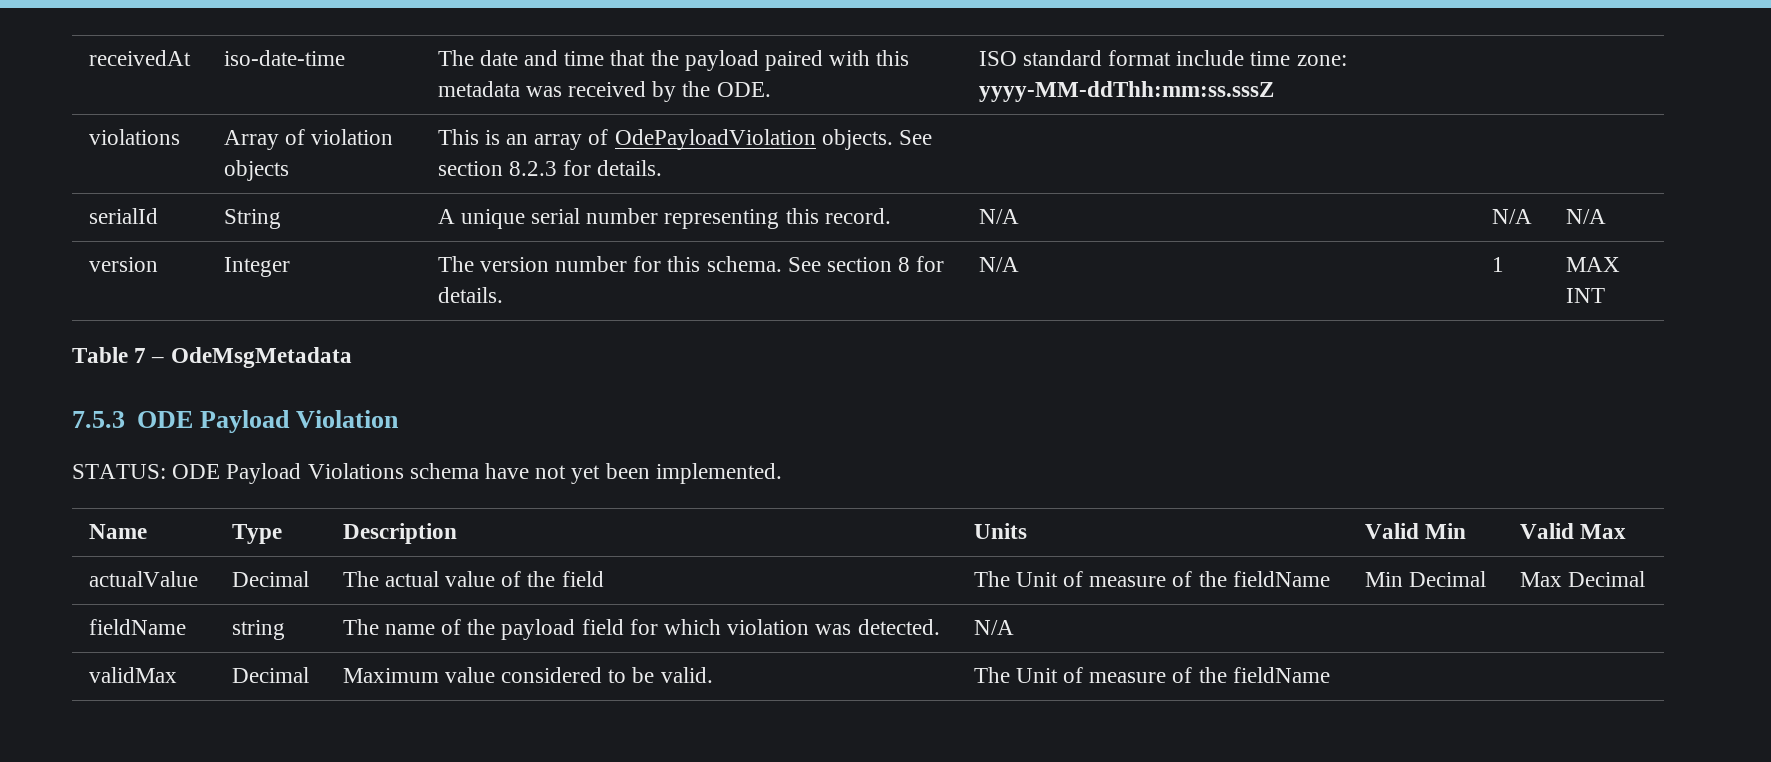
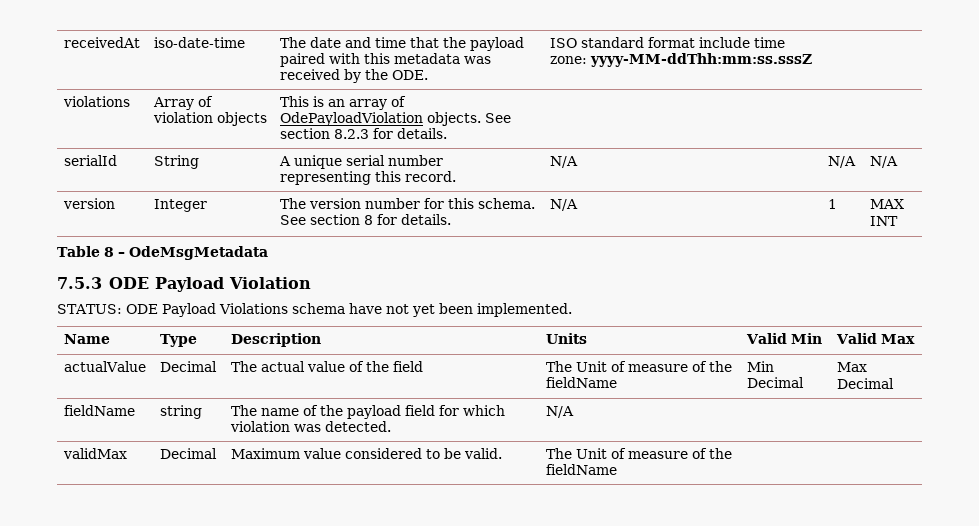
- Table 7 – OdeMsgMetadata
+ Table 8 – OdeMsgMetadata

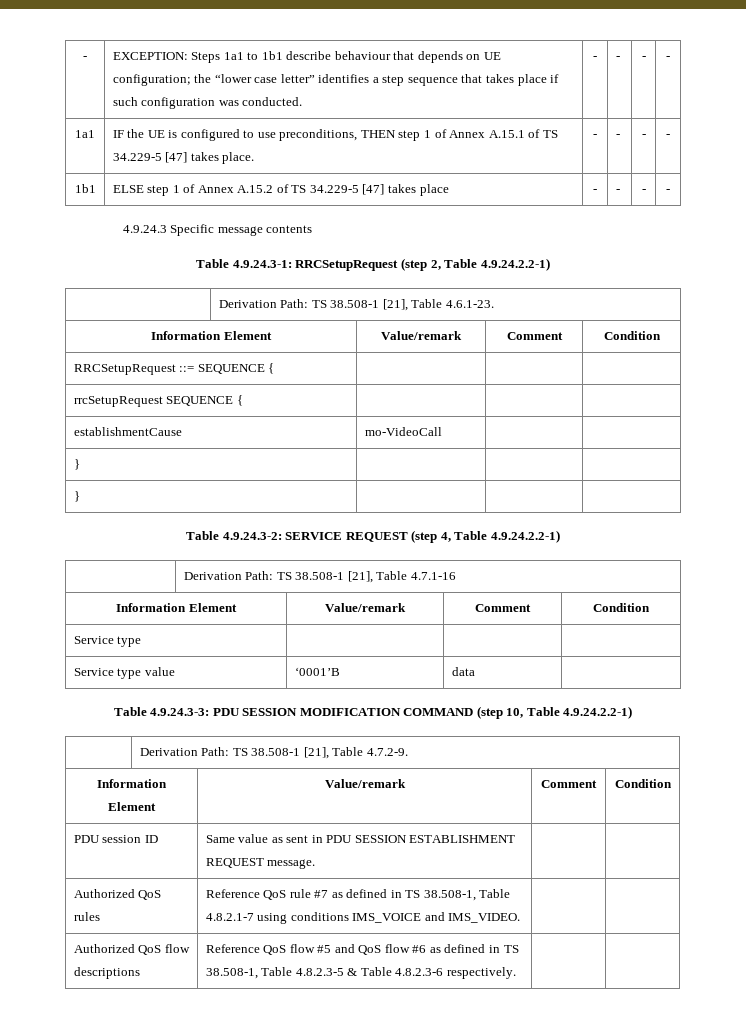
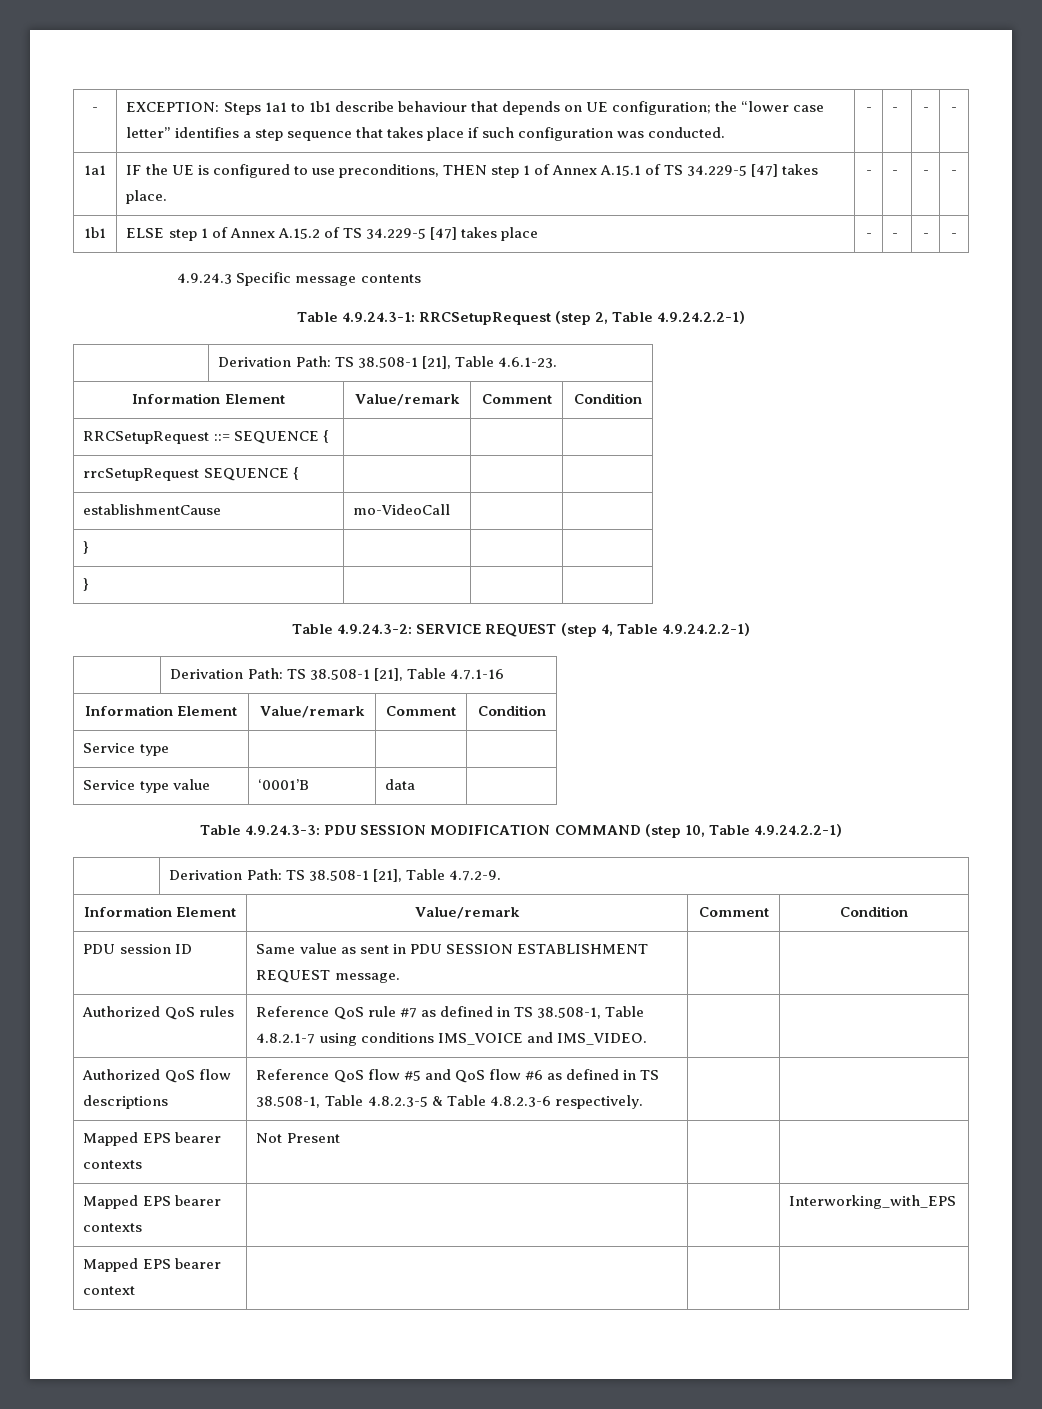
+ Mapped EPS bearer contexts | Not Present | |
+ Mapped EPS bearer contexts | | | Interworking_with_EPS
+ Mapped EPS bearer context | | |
==============================
Go through the material and copy out every line with "OdeMsgMetadata" in it.

◆ Answer space ◆
- Table 7 – OdeMsgMetadata
+ Table 8 – OdeMsgMetadata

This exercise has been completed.